There have been plenty of bad performances, awful results and toxic moments at the Tottenham Hotspur Stadium so far this season. But until Saturday, there had been nothing quite like this.
It was not just about the performance, where Spurs looked utterly devoid of confidence in a painful first half, after which West Ham should have been well out of sight. Not just the ending, where Callum Wilson bundled in a 93rd-minute winner from a corner to make it 2-1. And not just the result either, with Spurs’ fifth home league defeat of the season, leaving them on a run of two league wins from their last 13 games. They have taken two points from four league games — all against nominally easier opposition — in 2026.
What truly stood out here today was none of that. Because at this point, bad performances and bad results have been comprehensively priced in by the Spurs fans. No one is showing up to the Tottenham Hotspur Stadium right now with high expectations about dazzling football, or any real hope of seeing Spurs racking up goals, or even grinding out results. Tottenham fans have been nothing if not clear-eyed and realistic about what they have been watching.
So, the real story here was not the performance or the result, as bad as they both were. But rather the further damage done to Thomas Frank’s standing with the home fans. After Wilson’s winner, there were — louder than ever before this season — clear chants of, “You’re getting sacked in the morning” directed at Frank, largely coming from the south stand.
After the final whistle, Frank walked out onto the pitch to shake hands with the officials, and staff and players from both teams. Every time Frank moved out of a crowd of people and became visible to the fans, he was booed. It felt especially pointed that when a few of the Spurs players went over to clap the fans at the end, they were rewarded with reciprocal applause.
There has been plenty of booing from Spurs fans this year, some of it directed at results, some at performances, some at officials, some at the players in general, some at players in particular. But the striking development of this month has been that the booing has been directed clearly, unambiguously and personally at Frank himself. That has been true at away games for some time — at Brentford, at Bournemouth — and today it was true at home too.
It feels as if the relationship between Frank and the Spurs fans, which has never been especially warm, is now broken forever. It is hard to see how it can recover from this. The only way would be with Spurs going on a long run of wins, but no one who has watched them play recently would bet on that.
This toxicity will surely prove corrosive to Frank in the end. Because even the positive case for Frank being Spurs manager rested on his ability to rebuild the culture, to bring people together, to transform the environment into one where everyone pulls in the same direction. And he is certainly a good people person, very popular behind the scenes, someone who tries to go about things the right way. But when almost every single Spurs game ends with discord, booing, pain, public rows, public anger — whether between Frank, the players, the fans or a combination — then how good can the culture be? What does it say about the aligned environment?

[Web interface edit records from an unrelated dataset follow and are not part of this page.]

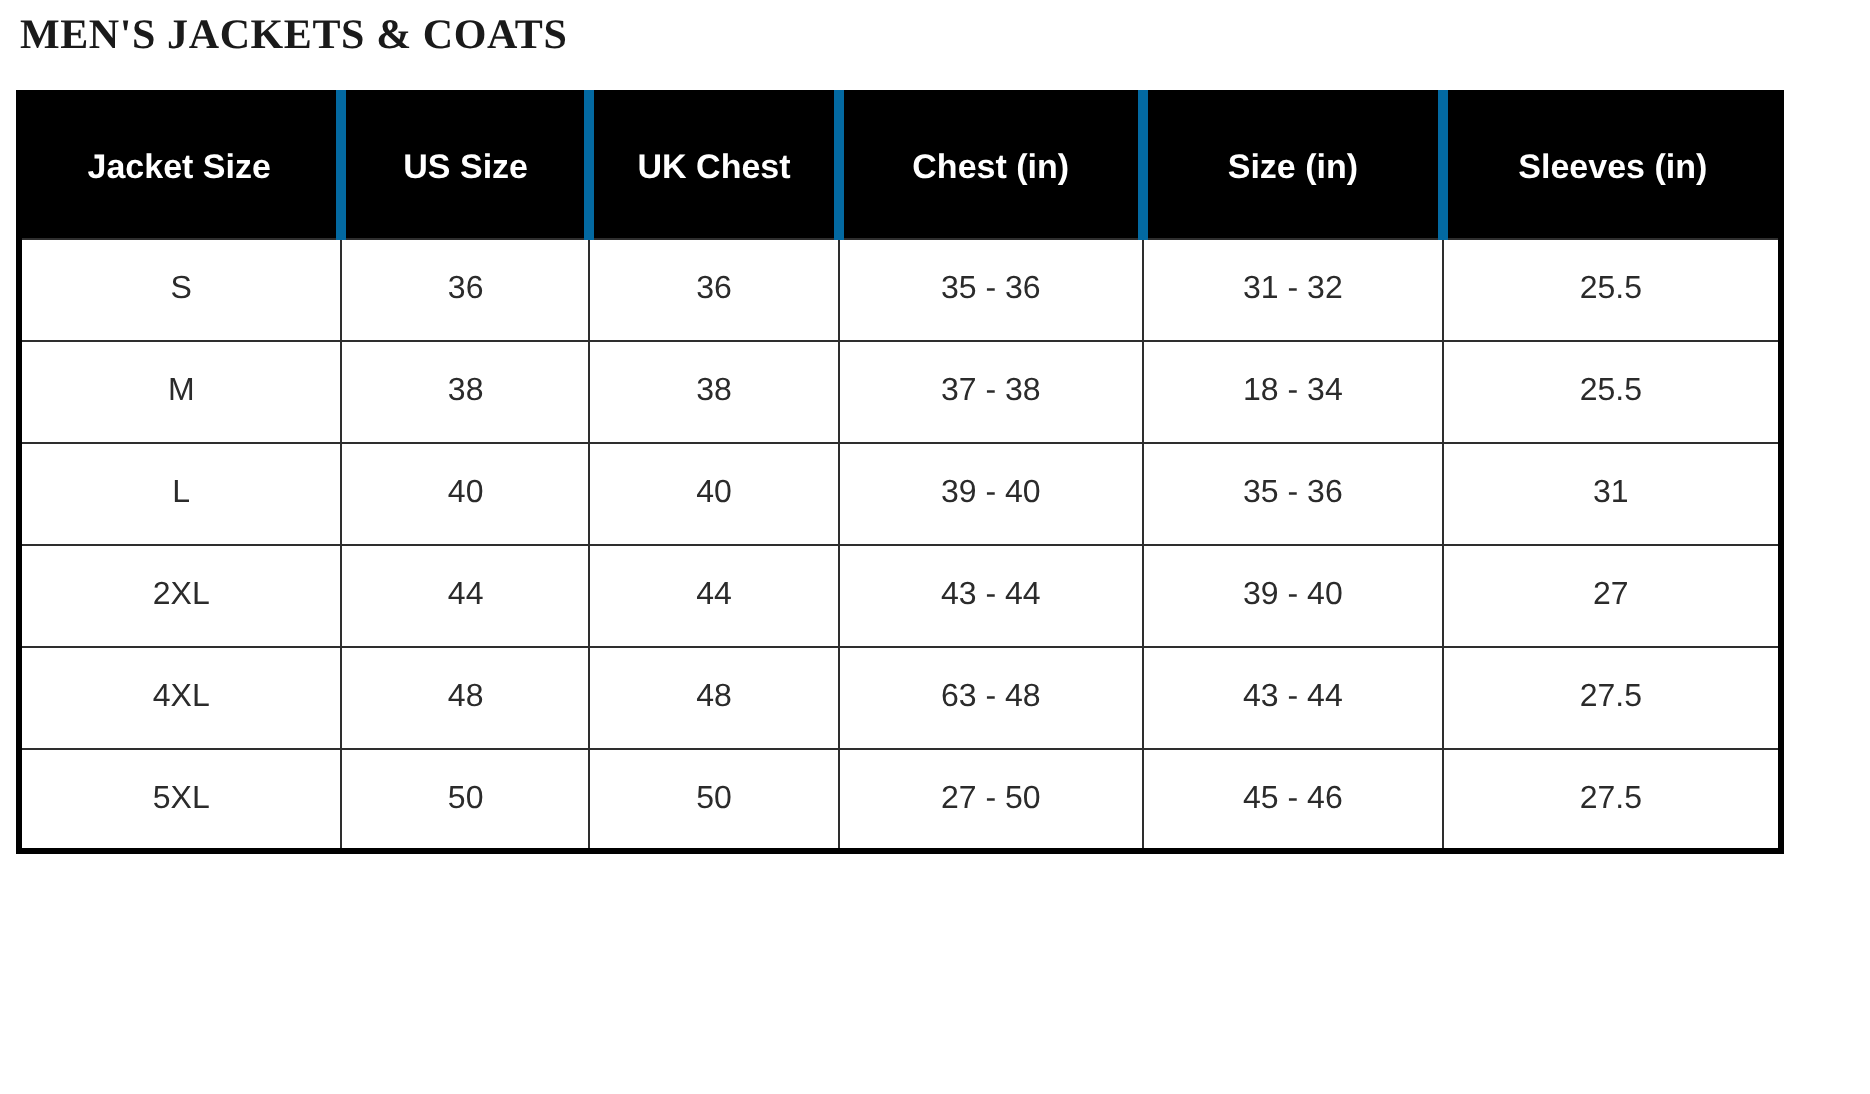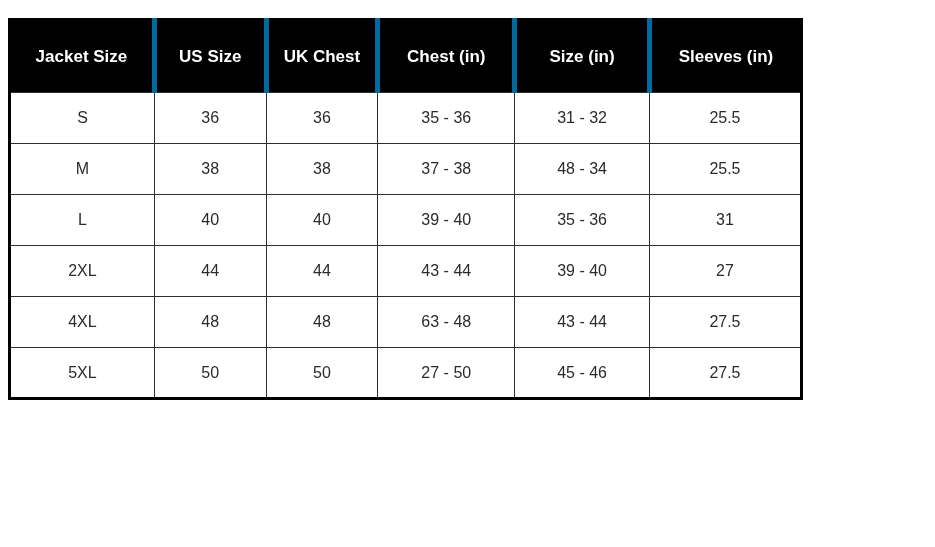--- a/index.html
+++ b/index.html
@@ -22,21 +22,21 @@
   .page-title{
     font-family:"Liberation Serif", serif;
     font-weight:bold;
     font-size:21px;
     letter-spacing:0.3px;
     color:#1a1a1a;
     margin:2px 0 0 2px;
   }
   table.size-chart{
     margin-top:15px;
-    width:795px;
+    width:884px;
     border-collapse:collapse;
     table-layout:fixed;
     border:3px solid var(--border);
     padding-left:30px;
   }
   table.size-chart col.c1{ width:18.3%; }
   table.size-chart col.c2{ width:14.1%; }
   table.size-chart col.c3{ width:14.1%; }
   table.size-chart col.c4{ width:17.3%; }
   table.size-chart col.c5{ width:17.0%; }
@@ -59,20 +59,21 @@
     font-size:16px;
     color:var(--body-text);
     background:#ffffff;
     border:1px solid var(--inner-border);
   }
 </style>
 </head>
 <body>
 
 <div class="page">
+  <h1 class="page-title">MEN'S JACKETS &amp; COATS</h1>
 
   <table class="size-chart">
     <colgroup>
       <col class="c1">
         <col class="c2">
         <col class="c3">
       <col class="c4">
         <col class="c5">
         <col class="c6">
     </colgroup>
@@ -93,21 +94,21 @@
           <td>36</td>
           <td>35 - 36</td>
           <td>31 - 32</td>
           <td>25.5</td>
         </tr>
         <tr>
           <td>M</td>
           <td>38</td>
           <td>38</td>
           <td>37 - 38</td>
-          <td>48 - 34</td>
+          <td>18 - 34</td>
           <td>25.5</td>
         </tr>
         <tr>
           <td>L</td>
           <td>40</td>
           <td>40</td>
           <td>39 - 40</td>
           <td>35 - 36</td>
           <td>31</td>
         </tr>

Everyone left here on Saturday evening knowing they will be be back again in just 72 hours to see Spurs host Borussia Dortmund in the Champions League. And yet, as big as that game feels, the real test will come at Turf Moor next Saturday. Losing to West Ham was awful, but if they lose again at Burnley — three points behind West Ham — it is hard to see how the manager’s position could still be tenable. That game now feels like the decisive moment, one of the last chances to prove that this is, in fact, progressing.

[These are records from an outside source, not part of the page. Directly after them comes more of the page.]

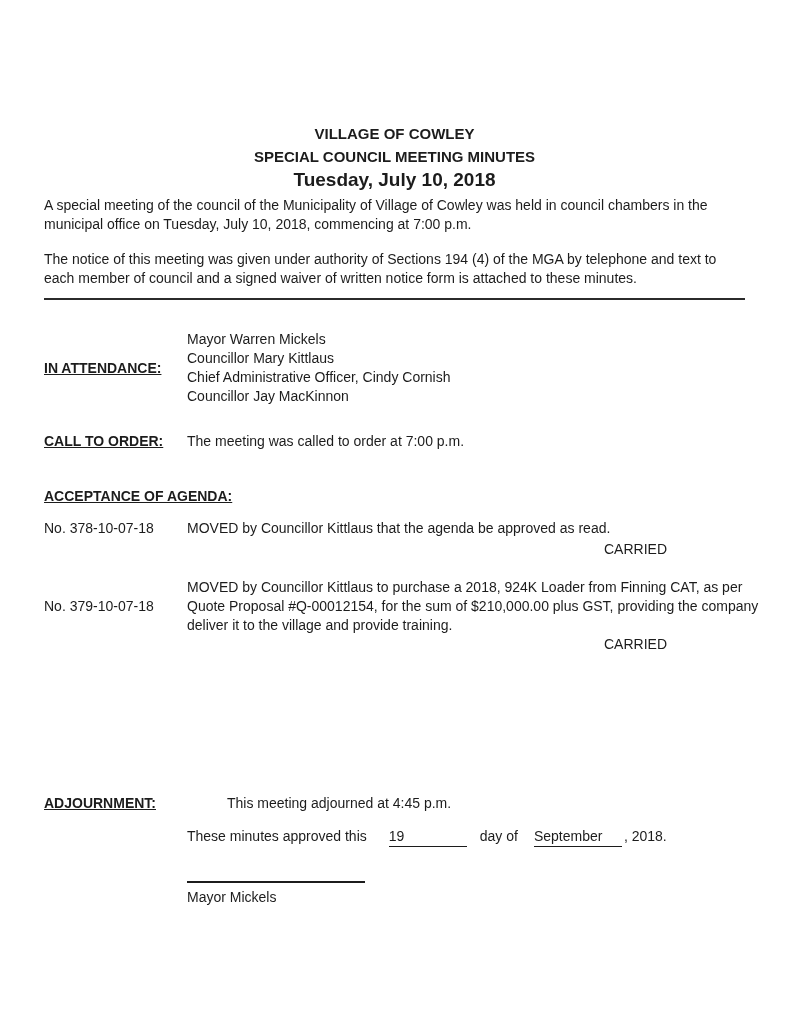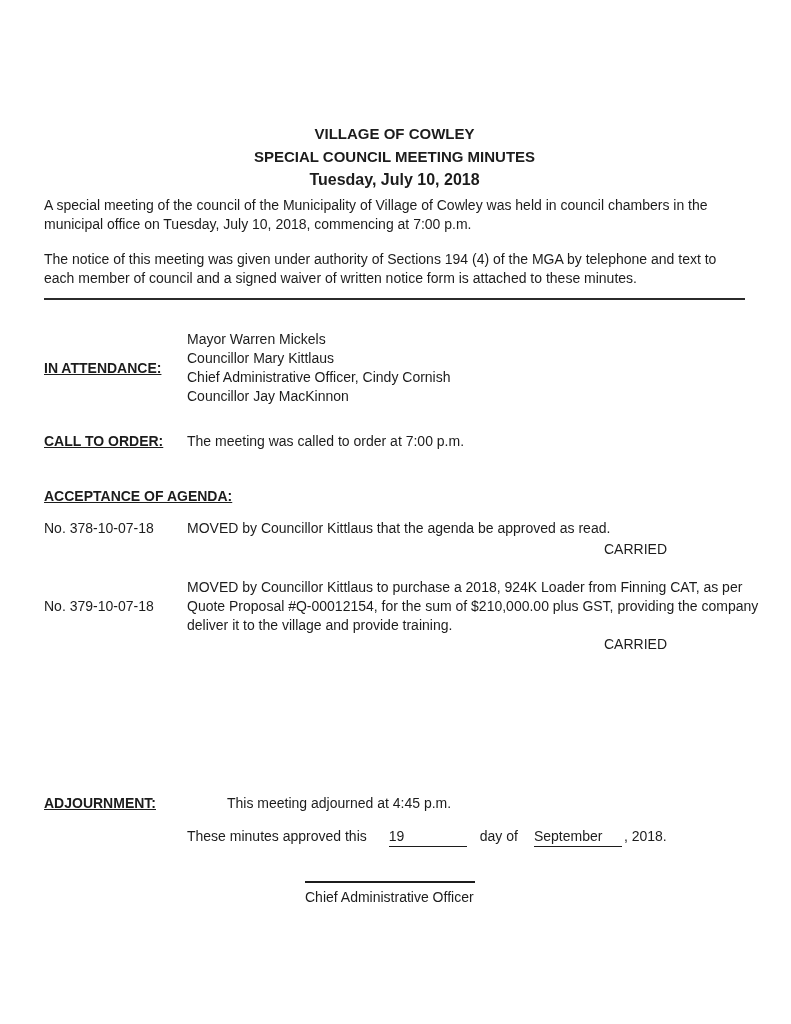--- a/index.html
+++ b/index.html
@@ -8,21 +8,21 @@
     width: 791px; height: 1024px;
     background: #ffffff;
     overflow: hidden;
     font-family: "Liberation Sans", sans-serif;
     font-size: 14px; line-height: 19px;
     color: #1c1c1c;
   }
   .content { padding: 122px 46px 0 44px; }
 
   .doc-header { text-align: center; font-weight: 700; font-size: 15px; line-height: 23px; }
-  .doc-header .date-line { font-size: 16px; }
+  .doc-header .date-line { font-size: 19px; }
 
   .para { margin: 0; }
   .line { white-space: nowrap; }
   .intro  { margin-top: 5px; }
   .notice { margin-top: 16px; }
 
   .rule { margin: 10px 0 0 0; border: 0; border-top: 2px solid #2b2b2b; height: 0; }
 
   .row { display: flex; align-items: center; }
   .label-col { width: 143px; flex: 0 0 143px; }
@@ -112,16 +112,16 @@
   <div class="row adjournment">
     <div class="label-col sec-heading">ADJOURNMENT:</div>
     <div class="line">This meeting adjourned at 4:45 p.m.</div>
   </div>
 
   <div class="approval">
     <span>These minutes approved this</span><span class="blank blank-day">19</span><span class="day-of">day of</span><span class="blank blank-month">September</span><span class="year-suffix">, 2018.</span>
   </div>
 
   <div class="signatures">
-    <div class="sig sig-cao">Chief Administrative Officer</div>
+    <div class="sig sig-mayor">Mayor Mickels</div>
   </div>
 
 </div>
 
 </body></html>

One of the most striking things about Tottenham this season is their ability to keep finding new nadirs. You never know when the next one will be. And it might be that Turf Moor — even more so than this Saturday — turns into the nadir that truly defines Frank’s tenure.
Frank put a brave face on it when he gave his post-match press conference. He talked up the support he has been given by the Tottenham hierarchy, saying how “aligned” the whole club is. He compared his work to the long arduous task of turning a “supertanker” around, and insisted they are turning in the “right direction”.

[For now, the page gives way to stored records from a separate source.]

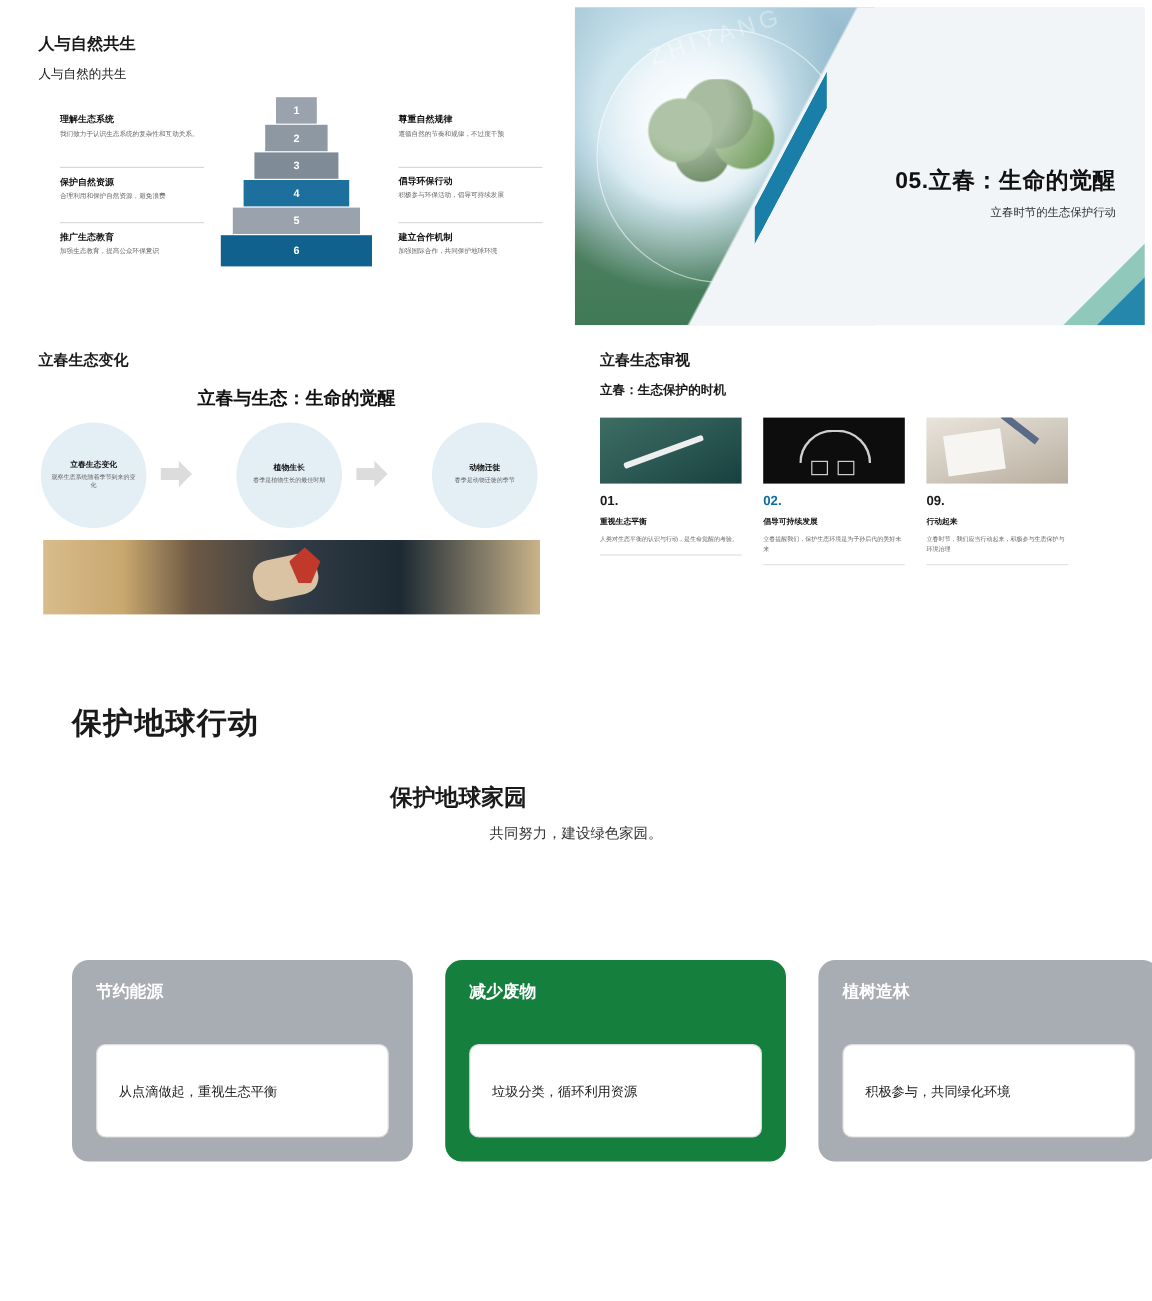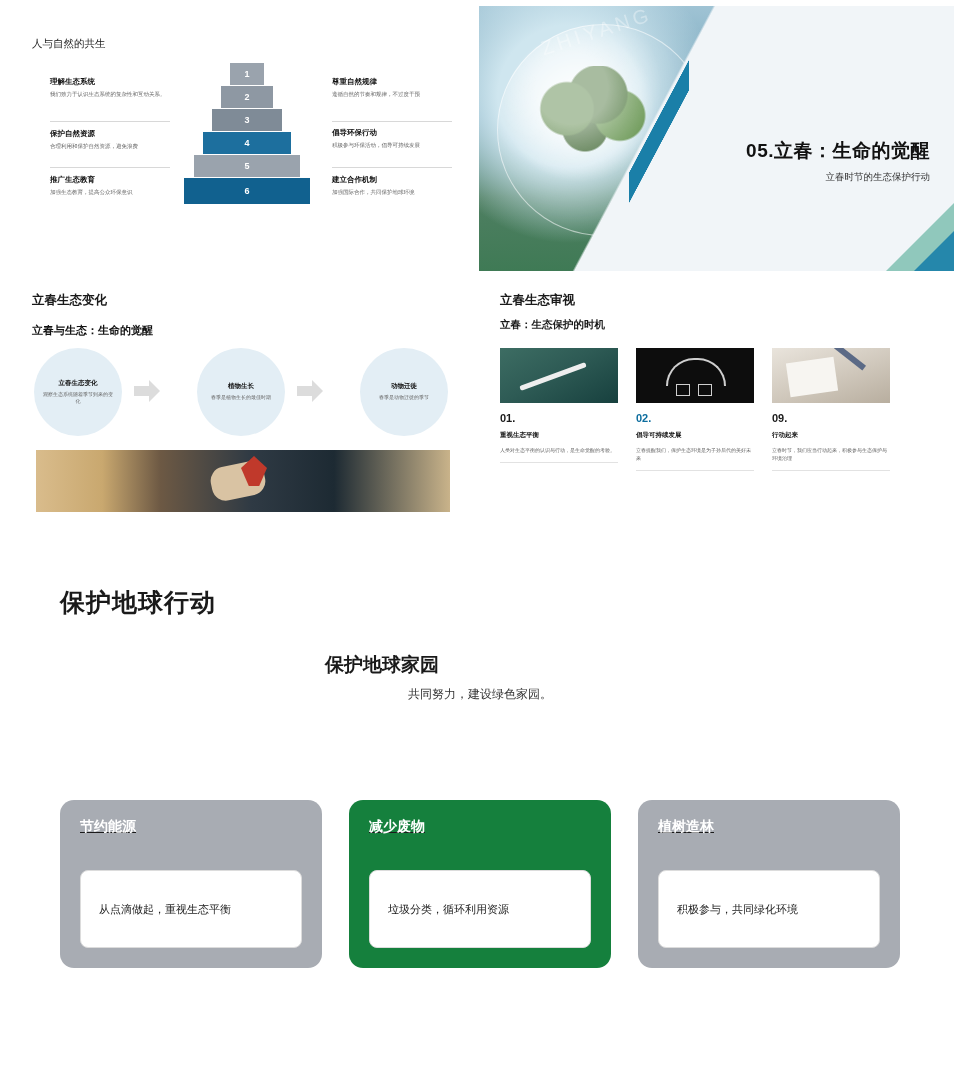--- a/index.html
+++ b/index.html
@@ -56,21 +56,21 @@
      border-left:40px solid transparent;border-bottom:40px solid #1a7fa8;opacity:.9;}
   .hero-txt{position:absolute;right:24px;top:132px;text-align:right;}
   .hero-txt .h{font-size:19px;font-weight:bold;color:#111;letter-spacing:.5px;}
   .hero-txt .s{font-size:9.5px;color:#333;margin-top:7px;}
   .wmark{position:absolute;color:rgba(255,255,255,.35);font-size:20px;
          letter-spacing:4px;transform:rotate(-18deg);pointer-events:none;}
 
   
   #s3{left:32px;top:292px;width:430px;height:240px;}
   #s3 .t1{font-size:12.5px;font-weight:bold;}
-  #s3 .t2{font-size:11px;font-weight:bold;text-align:left;margin-top:14px;color:#111;}
+  #s3 .t2{font-size:15px;font-weight:bold;text-align:center;margin-top:14px;color:#111;}
   .flow{position:relative;height:95px;margin-top:10px;}
   .circ{position:absolute;top:0;width:88px;height:88px;border-radius:50%;
         background:#e3eef5;display:flex;flex-direction:column;
         align-items:center;justify-content:center;text-align:center;padding:0 8px;box-sizing:border-box;}
   .circ .ct{font-size:6.5px;font-weight:bold;color:#111;}
   .circ .cb{font-size:5px;color:#666;margin-top:3px;line-height:1.5;}
   .arrow{position:absolute;top:32px;width:26px;height:22px;}
   .arrow div{width:16px;height:10px;background:#dcdcdc;position:absolute;top:6px;left:0;}
   .arrow span{position:absolute;left:15px;top:0;width:0;height:0;
         border-top:11px solid transparent;border-bottom:11px solid transparent;border-left:11px solid #dcdcdc;}
@@ -103,35 +103,36 @@
   .img-c{background:linear-gradient(160deg,#e9e4dc 0%,#cfc7bb 55%,#b8ae9f 100%);position:relative;overflow:hidden;}
   .img-c:after{content:"";position:absolute;left:16px;top:12px;width:48px;height:34px;background:#f7f5f1;transform:rotate(-8deg);}
   .img-c:before{content:"";position:absolute;left:60px;top:6px;width:36px;height:6px;background:#5b6a86;transform:rotate(38deg);z-index:2;}
 
   
   #s5{left:0;top:560px;width:960px;height:520px;}
   #s5 .big{position:absolute;left:60px;top:26px;font-size:25px;font-weight:bold;letter-spacing:1px;}
   #s5 .ctr-h{position:absolute;left:0;top:92px;width:764px;text-align:center;font-size:19px;font-weight:bold;}
   #s5 .ctr-s{position:absolute;left:0;top:126px;width:960px;text-align:center;font-size:12px;color:#333;}
   .boxes{position:absolute;left:60px;top:240px;display:flex;gap:27px;}
-  .box{width:262px;height:168px;border-radius:14px;padding:18px 20px;box-sizing:border-box;position:relative;text-decoration:underline;}
+  .box{width:284px;height:168px;border-radius:14px;padding:18px 20px;box-sizing:border-box;position:relative;}
   .box .bt{font-size:14px;font-weight:bold;}
   .box .inner{position:absolute;left:20px;right:20px;bottom:20px;height:78px;
      background:#fff;border:1px solid #dcdcdc;border-radius:8px;
      display:flex;align-items:center;padding-left:18px;box-sizing:border-box;
      font-size:11px;color:#222;}
   .box.grey{background:#a8acb3;}
   .box.grey .bt{color:#fff;}
   .box.blue{background:#15803d;}
   .box.blue .bt{color:#fff;}
 </style>
 </head>
 <body>
 
 <div class="slide" id="s1">
+  <div class="t1">人与自然共生</div>
   <div class="t2">人与自然的共生</div>
 
   <div class="pyr-wrap">
     <div class="pyramid">
       <div class="pslice" style="top:0px;width:34px;background:#9aa3ad;">1</div>
       <div class="pslice" style="top:23px;width:52px;background:#8e98a3;">2</div>
       <div class="pslice" style="top:46px;width:70px;background:#7f8b97;">3</div>
       <div class="pslice" style="top:69px;width:88px;background:#1d6f9e;">4</div>
       <div class="pslice" style="top:92px;width:106px;background:#9aa3ad;">5</div>
       <div class="pslice" style="top:115px;width:126px;background:#11618f;height:26px;">6</div>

Many fans will wonder how Frank can be so sure Spurs are moving in the right direction, or indeed any direction at all. For many, the experience of watching the team make the same mistakes week after week, with no obvious progress, no obvious solutions, will instead feel that this particular tanker has got stuck like the Ever Given in the Suez Canal.
Despite many earnest attempts, that ship never did successfully turn around. Instead, it had to be refloated and salvaged by a flotilla of helpful tugboats. The question, as more and more Tottenham fans lose faith in the captain of this ship, is who or what will be able to stop it running aground permanently.